INSTRUCTIONS FOR THE TASK: Reproduce the entries that follow precisely, setting aside any images.

GIVEN DATA:

____________________

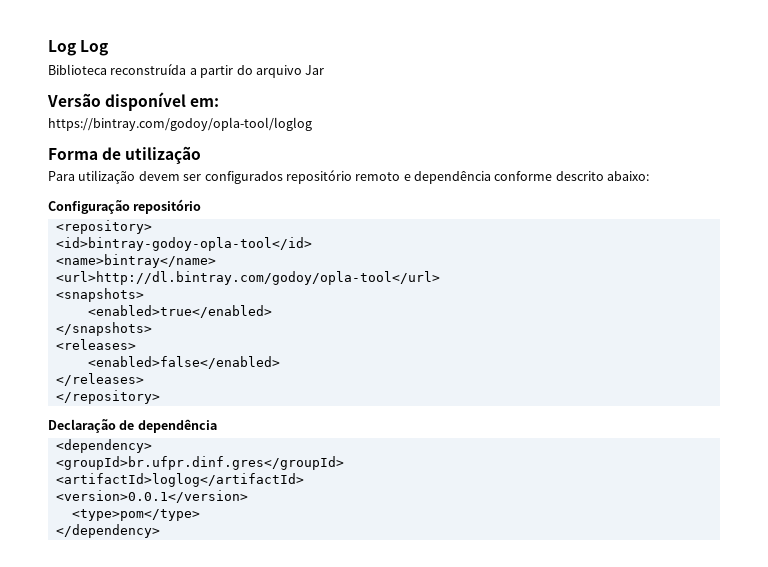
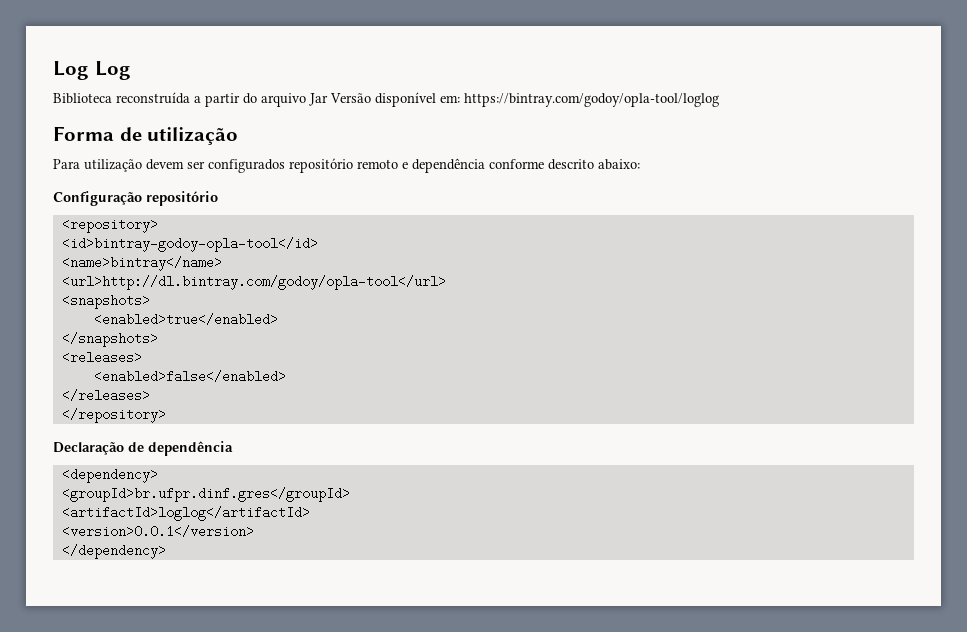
(325, 70) // -> (328, 99) none
(220, 102) // -> (460, 99) none
[71,509,200,521] // <type>pom</type> -> (254, 531) none

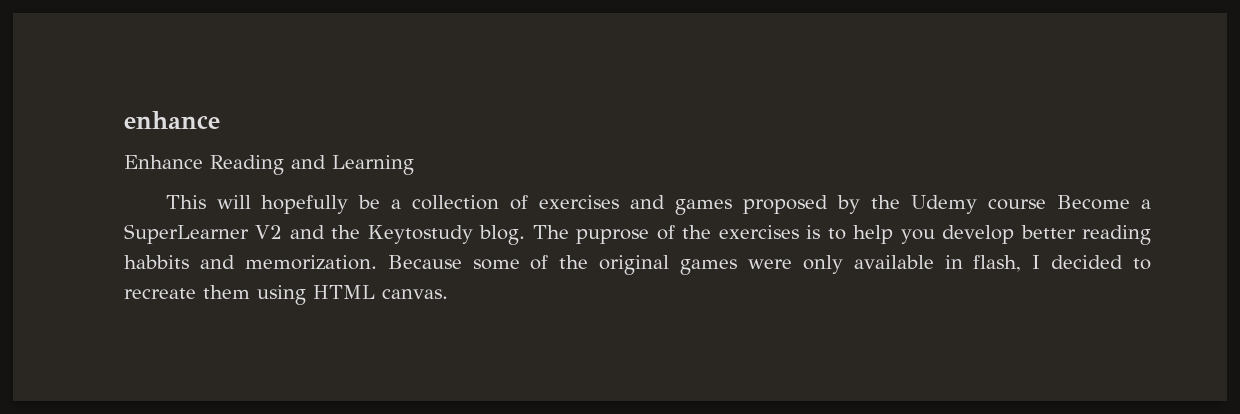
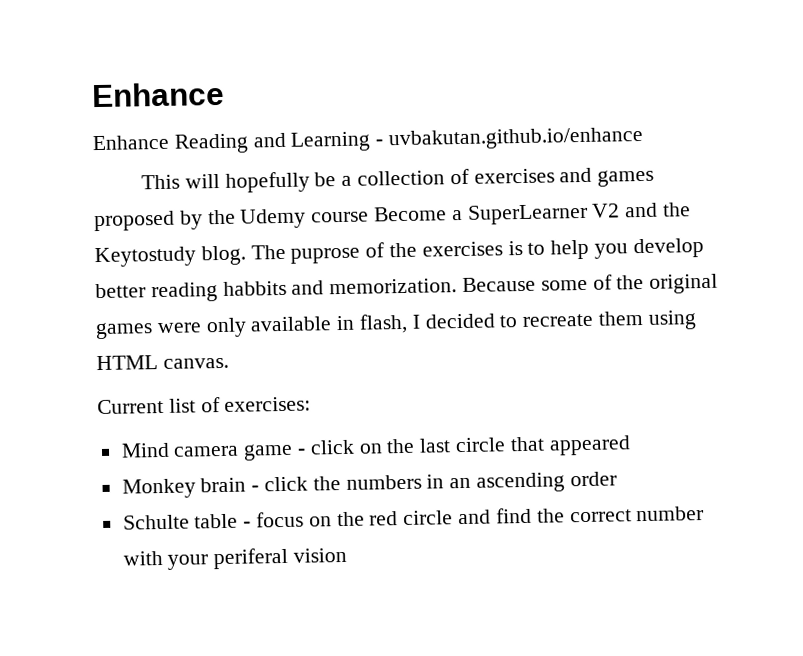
[124,111,220,129] enhance -> [91,81,225,108] Enhance
(414, 165) none -> [375,126,645,151] - uvbakutan.github.io/enhance
(448, 294) none -> [97,396,312,415] [120,435,631,461] [121,471,617,499] [122,506,705,530] [122,547,348,570] // Current list of exercises: // Mind camera game - click on the last circle that appeared // Monkey brain - click the numbers in an ascending order // Schulte table - focus on the red circle and find the correct number with your periferal vision

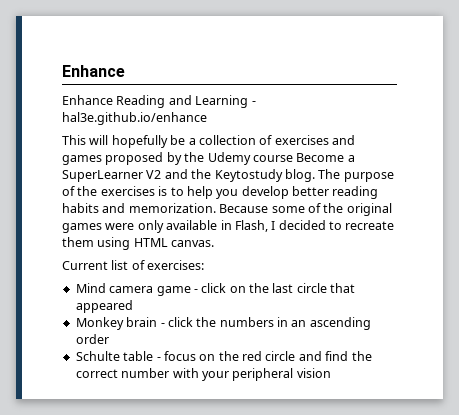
[388,126,645,151] uvbakutan.github.io/enhance -> [62,112,207,125] hal3e.github.io/enhance
[290,247,361,264] puprose -> [343,172,394,182] purpose
[222,280,287,296] habbits -> [62,203,99,213] habits
[359,313,409,334] flash, -> [234,220,268,232] Flash,
[213,547,289,570] periferal -> [232,368,294,381] peripheral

____________________

SOLUTION FOR THIS TASK:
(325, 70) // -> (328, 99) none
(220, 102) // -> (460, 99) none
[71,509,200,521] // <type>pom</type> -> (254, 531) none

[124,111,220,129] enhance -> [91,81,225,108] Enhance
(414, 165) none -> [375,126,645,151] - uvbakutan.github.io/enhance
(448, 294) none -> [97,396,312,415] [120,435,631,461] [121,471,617,499] [122,506,705,530] [122,547,348,570] // Current list of exercises: // Mind camera game - click on the last circle that appeared // Monkey brain - click the numbers in an ascending order // Schulte table - focus on the red circle and find the correct number with your periferal vision

[388,126,645,151] uvbakutan.github.io/enhance -> [62,112,207,125] hal3e.github.io/enhance
[290,247,361,264] puprose -> [343,172,394,182] purpose
[222,280,287,296] habbits -> [62,203,99,213] habits
[359,313,409,334] flash, -> [234,220,268,232] Flash,
[213,547,289,570] periferal -> [232,368,294,381] peripheral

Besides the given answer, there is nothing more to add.